AI in Public Services: Real Potential, Real Caution

Richard Boddington , Public Sector Executive at Deskpro
28-Aug-2025

Everyone’s talking about AI, but for public sector organisations, it’s not just a trend, it’s a strategic imperative. From note-taking in social care to triaging citizen reports, generative AI presents a genuine opportunity to enhance services and save time. However, with that opportunity comes a need for clear boundaries: around scope, control, and trust.

I had a quick go on ChatGPT the other day and asked it to put my face on a Tottenham Hotspur player lifting the FA Cup. I even gave it a picture of me to do it.

You can see what it came up with…

AI comparison

Look good, don’t I? In fact, a little too good! There's definitely a bit of Will Mellor in there, and according to my wife, a nod to Ryan Reynolds (although that's probably just her trying to be nice). It does seem a little out of proportion, though, and my tattoos are missing as well.

I’ll come back to this!

 AI is Here to Stay 

AI is here to stay, and the developments in just a few years are staggering. If you’d have told me in 2020 that (according to a Capgemini REPORT), 75% of UK public sector organisations would be currently engaged with generative AI projects, with 64% actively exploring or using it to enhance services and efficiency, then I would not have believed you. With the government's encouragement, the public sector is embracing the opportunity that AI offers.

AI can make a big difference to the operational effectiveness and delivery in the public sector. A study by the Alan Turing Institute estimates that 41% of public sector working time is spent on tasks suitable for support via generative AI. That is an astonishing number, and it does not take a genius to work out the benefit of releasing that much human capacity and the value that could deliver to society.

But a word of caution. As illustrated by the picture I generated, there are a couple of things that need to be considered. 
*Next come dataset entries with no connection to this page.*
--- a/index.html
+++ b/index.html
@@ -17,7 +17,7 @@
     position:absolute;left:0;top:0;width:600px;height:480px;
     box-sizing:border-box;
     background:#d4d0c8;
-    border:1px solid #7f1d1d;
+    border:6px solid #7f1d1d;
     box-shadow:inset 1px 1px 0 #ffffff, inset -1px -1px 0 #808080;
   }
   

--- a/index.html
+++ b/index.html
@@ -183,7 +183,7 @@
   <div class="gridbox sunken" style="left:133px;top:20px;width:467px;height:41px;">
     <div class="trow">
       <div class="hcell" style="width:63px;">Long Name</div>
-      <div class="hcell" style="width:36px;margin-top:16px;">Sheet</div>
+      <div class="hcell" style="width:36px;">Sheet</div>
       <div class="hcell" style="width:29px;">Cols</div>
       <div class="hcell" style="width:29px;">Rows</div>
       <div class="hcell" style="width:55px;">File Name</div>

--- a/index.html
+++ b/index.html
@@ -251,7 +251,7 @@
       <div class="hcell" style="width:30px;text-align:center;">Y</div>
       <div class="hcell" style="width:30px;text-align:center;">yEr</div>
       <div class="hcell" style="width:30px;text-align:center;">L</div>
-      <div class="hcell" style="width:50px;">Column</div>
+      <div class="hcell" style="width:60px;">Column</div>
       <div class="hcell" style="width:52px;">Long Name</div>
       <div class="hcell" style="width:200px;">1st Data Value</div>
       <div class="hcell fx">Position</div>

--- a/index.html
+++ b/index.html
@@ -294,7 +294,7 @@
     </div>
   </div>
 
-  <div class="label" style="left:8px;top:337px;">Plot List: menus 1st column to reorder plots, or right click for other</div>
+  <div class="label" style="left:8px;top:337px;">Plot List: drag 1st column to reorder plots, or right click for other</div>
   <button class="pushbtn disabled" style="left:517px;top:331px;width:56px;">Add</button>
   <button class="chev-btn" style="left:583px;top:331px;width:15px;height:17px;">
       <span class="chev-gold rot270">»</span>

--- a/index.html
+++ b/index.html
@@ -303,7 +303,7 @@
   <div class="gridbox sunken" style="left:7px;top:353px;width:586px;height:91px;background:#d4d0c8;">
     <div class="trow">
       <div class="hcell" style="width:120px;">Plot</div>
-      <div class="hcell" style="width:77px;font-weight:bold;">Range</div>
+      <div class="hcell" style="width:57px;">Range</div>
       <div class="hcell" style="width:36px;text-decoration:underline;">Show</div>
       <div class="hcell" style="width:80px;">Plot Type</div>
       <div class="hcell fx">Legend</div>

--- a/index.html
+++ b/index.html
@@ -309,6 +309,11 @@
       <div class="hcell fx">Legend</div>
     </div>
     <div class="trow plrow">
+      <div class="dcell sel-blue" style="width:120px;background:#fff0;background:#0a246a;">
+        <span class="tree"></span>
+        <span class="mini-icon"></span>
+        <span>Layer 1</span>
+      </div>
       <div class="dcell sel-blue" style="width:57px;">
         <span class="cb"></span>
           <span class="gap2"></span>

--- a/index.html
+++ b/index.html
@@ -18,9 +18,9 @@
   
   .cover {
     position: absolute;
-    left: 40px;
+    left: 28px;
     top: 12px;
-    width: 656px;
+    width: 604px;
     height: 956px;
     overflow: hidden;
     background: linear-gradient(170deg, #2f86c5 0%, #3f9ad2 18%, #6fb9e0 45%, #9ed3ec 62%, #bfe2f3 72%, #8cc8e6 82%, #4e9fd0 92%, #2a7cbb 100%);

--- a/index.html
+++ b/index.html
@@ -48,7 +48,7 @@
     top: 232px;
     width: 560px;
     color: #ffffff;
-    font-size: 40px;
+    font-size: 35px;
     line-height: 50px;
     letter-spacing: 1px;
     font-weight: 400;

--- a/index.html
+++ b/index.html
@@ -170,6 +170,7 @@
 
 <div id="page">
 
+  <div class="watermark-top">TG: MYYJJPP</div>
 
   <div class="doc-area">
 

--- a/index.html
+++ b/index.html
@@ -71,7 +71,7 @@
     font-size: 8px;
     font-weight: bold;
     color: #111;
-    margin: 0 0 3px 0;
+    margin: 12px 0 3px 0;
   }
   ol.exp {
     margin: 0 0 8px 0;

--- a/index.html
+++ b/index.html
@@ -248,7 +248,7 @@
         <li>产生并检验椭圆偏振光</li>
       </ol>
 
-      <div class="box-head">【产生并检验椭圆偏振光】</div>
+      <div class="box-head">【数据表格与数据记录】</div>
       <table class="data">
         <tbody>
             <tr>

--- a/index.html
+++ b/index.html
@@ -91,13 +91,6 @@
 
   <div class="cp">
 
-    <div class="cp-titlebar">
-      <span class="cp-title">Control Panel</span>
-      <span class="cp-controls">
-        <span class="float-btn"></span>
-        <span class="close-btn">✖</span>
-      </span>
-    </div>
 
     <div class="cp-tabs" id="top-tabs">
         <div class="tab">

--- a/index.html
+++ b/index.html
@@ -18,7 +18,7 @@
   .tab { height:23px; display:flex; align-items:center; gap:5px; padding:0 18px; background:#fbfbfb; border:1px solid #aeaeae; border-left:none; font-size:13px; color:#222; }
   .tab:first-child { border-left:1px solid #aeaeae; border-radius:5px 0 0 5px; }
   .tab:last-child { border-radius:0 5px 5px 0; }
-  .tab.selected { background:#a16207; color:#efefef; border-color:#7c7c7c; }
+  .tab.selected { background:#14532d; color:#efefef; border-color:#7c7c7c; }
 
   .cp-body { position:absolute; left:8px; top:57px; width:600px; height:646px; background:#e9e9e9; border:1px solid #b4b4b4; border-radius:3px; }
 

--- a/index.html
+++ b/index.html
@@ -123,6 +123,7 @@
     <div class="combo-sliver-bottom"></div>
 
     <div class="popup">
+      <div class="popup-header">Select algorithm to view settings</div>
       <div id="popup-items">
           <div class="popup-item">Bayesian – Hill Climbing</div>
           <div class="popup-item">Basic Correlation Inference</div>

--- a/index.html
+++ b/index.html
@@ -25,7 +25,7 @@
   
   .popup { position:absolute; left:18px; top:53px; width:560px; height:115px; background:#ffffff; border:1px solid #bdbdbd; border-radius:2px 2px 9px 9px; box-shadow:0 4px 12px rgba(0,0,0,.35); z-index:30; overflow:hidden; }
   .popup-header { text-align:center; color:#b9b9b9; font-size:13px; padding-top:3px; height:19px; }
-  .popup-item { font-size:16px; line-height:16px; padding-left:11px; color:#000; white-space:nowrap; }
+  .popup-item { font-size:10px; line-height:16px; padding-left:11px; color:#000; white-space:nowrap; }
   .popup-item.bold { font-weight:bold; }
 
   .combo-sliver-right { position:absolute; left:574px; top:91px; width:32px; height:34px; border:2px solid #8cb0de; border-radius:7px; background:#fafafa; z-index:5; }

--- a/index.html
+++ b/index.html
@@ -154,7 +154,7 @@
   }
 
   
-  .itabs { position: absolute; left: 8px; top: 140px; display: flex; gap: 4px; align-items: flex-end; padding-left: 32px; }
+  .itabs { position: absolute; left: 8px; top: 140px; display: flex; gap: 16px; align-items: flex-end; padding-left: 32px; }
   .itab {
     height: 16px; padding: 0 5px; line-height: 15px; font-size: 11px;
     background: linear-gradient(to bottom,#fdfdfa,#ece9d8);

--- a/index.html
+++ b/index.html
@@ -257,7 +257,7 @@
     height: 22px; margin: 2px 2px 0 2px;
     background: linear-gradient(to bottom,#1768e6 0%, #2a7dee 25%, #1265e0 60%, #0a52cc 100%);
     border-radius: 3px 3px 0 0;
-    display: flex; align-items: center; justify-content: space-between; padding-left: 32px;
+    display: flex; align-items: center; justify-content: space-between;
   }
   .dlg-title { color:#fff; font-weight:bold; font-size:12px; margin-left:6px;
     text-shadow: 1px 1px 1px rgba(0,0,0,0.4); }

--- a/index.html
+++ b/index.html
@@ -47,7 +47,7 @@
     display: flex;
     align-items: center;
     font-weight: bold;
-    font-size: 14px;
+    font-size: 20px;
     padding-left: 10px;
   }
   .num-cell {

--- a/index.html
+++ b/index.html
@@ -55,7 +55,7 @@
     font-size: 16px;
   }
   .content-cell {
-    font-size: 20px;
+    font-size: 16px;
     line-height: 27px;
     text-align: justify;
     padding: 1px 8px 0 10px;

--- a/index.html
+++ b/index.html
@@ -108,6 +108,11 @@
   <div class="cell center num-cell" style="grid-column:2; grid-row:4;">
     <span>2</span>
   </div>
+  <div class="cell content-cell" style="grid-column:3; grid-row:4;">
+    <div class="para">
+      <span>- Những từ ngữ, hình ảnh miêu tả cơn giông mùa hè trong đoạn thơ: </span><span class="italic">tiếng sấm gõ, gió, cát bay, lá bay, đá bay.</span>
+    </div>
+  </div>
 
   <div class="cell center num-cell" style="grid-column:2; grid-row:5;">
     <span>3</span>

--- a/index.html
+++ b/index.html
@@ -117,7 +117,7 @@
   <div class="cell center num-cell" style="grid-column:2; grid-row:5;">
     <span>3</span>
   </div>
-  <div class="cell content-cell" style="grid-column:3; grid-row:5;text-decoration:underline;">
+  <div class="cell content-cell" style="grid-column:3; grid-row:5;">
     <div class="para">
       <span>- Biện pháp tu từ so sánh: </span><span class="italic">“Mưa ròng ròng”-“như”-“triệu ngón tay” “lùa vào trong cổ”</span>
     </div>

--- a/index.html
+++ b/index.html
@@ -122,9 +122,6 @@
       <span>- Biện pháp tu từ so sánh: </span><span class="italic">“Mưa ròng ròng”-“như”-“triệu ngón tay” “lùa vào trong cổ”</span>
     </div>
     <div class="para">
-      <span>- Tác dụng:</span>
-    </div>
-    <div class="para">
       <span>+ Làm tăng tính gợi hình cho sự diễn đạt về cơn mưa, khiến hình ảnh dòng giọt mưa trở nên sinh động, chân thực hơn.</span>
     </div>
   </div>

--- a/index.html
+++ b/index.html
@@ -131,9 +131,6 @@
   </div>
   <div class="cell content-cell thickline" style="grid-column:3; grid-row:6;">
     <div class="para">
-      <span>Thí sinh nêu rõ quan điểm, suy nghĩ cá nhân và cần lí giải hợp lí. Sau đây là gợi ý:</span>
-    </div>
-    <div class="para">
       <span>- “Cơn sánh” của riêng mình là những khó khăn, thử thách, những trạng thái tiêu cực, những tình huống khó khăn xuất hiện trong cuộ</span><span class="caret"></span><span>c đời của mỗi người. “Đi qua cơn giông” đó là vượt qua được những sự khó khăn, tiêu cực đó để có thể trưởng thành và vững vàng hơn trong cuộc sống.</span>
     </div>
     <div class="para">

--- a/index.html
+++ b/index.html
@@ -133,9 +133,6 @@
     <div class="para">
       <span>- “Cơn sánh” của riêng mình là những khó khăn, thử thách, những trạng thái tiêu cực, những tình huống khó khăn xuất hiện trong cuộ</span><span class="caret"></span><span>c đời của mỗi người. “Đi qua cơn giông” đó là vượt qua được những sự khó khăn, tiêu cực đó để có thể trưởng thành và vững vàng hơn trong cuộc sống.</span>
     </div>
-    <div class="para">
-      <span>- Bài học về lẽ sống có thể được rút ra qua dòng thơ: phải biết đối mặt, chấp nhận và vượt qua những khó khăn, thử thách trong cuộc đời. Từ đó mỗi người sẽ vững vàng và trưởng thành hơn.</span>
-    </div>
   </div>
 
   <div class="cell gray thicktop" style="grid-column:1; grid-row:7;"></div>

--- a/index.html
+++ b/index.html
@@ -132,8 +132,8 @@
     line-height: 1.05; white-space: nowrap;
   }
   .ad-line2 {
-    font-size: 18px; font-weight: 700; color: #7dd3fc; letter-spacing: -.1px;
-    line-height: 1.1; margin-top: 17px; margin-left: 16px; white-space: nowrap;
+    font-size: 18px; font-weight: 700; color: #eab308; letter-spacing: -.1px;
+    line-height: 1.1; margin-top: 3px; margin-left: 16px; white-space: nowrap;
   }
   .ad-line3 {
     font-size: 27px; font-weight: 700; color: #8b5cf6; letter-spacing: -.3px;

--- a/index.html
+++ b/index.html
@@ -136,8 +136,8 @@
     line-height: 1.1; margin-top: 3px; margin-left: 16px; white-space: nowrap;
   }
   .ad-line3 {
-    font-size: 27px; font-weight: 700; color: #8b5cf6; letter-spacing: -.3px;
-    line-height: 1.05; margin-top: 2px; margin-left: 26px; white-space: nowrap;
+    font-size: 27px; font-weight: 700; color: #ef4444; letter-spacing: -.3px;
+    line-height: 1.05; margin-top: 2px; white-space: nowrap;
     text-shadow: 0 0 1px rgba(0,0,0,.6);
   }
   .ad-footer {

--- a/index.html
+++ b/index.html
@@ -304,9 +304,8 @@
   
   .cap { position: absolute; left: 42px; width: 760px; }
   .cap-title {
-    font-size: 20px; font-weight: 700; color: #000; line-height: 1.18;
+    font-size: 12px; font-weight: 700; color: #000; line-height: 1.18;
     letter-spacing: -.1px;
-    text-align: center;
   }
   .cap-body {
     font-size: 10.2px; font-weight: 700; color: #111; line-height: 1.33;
The first is scope, the second is about control.

Focus on The Scope 

So to drill into Scope…this is about what it actually does (and doesn’t do) in the work setting. The value in AI is not about replacing people, but rather about enhancing them. As that picture showed, AI me wasn’t quite me… AI can’t human like a human. What AI can do really well is refine, highlight, suggest, embellish, extract, summarise, identify, and such things. It can do a lot of the filtering and pre-defining to then allow people to add the real value further on in the process.

Social work pilots are aiming to save £2bn annually through AI-powered note-taking and drafting. This perfectly illustrates that the value of AI isn't in removing the human, but rather freeing the human. In people-centred specialisms such as Social Care and HR, or highly technical and context-driven ones, such as IT, people are the crucial factor, and their time is the most valuable thing.

What does that mean in my context at Deskpro, that of a help desk platform? Well AI can summarise a long ticket to get an agent up to speed more quickly, it can prioritise a report from an upset citizen, it can update a knowledge base with the latest common reports, it can signpost employees to the answer to their question, it can… well, do a lot of things that allow agents to focus on where they need to, driving their efficiency and improving user experience. It's not about a paradigm shift but about the pragmatic application of a technology to drive improvements across a service.

Control Isn’t Optional: It’s a Compliance Mandate 

So what do I mean by control? The world of AI can feel a bit like the wild west at times. A perfect example is the launch of DeepSeek, which came out of nowhere as an open source alternative to the more established OpenAI and Anthropic of the world. It just shows how the world of AI is changing on an almost daily basis.

To generate that picture, I had to give ChatGPT my image. That image is now out of my control and, for all I know, will be reproduced for years to come wherever it generates a picture of a Tottenham fan. That's fine for me, but when we are talking about highly sensitive data - personal, security or commercial - it's a different story. The public sector needs to be conscious of ICO, GDPR, HIPAA, or FCA rules, they need to understand where and how data is being used.

Alongside this, the need to maintain public confidence is also crucial. As reported from the UK Parliament, 67% of bodies state that the need for support from the centre of government in fostering public trust in AI was very important.

Trust comes from transparency. Transparency is only possible with control.

Public sector organisations need to be, and are, developing their own AI models, meaning they have closed and secure LLMs. So how can they be used when most SaaS technologies are in the public cloud and tap into open AI models? Well, you find systems that don't do that! You find systems like Deskpro that work with your existing AI infrastructure, whatever that may be. That keeps your data locked up and secure, maintaining the same level of control you already have. That means you can drive technological efficiency based on your data, safe in the knowledge that it remains secure and under your control, enabling the transparency and compliance your organisation requires.

The UK public sector has always been very different from the commercial world. Often, the outcomes it needs to achieve are the same, but how it achieves them has always required a different approach. The advancement of AI is no different. The public sector has to adopt it, but has to be pragmatic. And that is certainly where  Deskpro can help drive that change.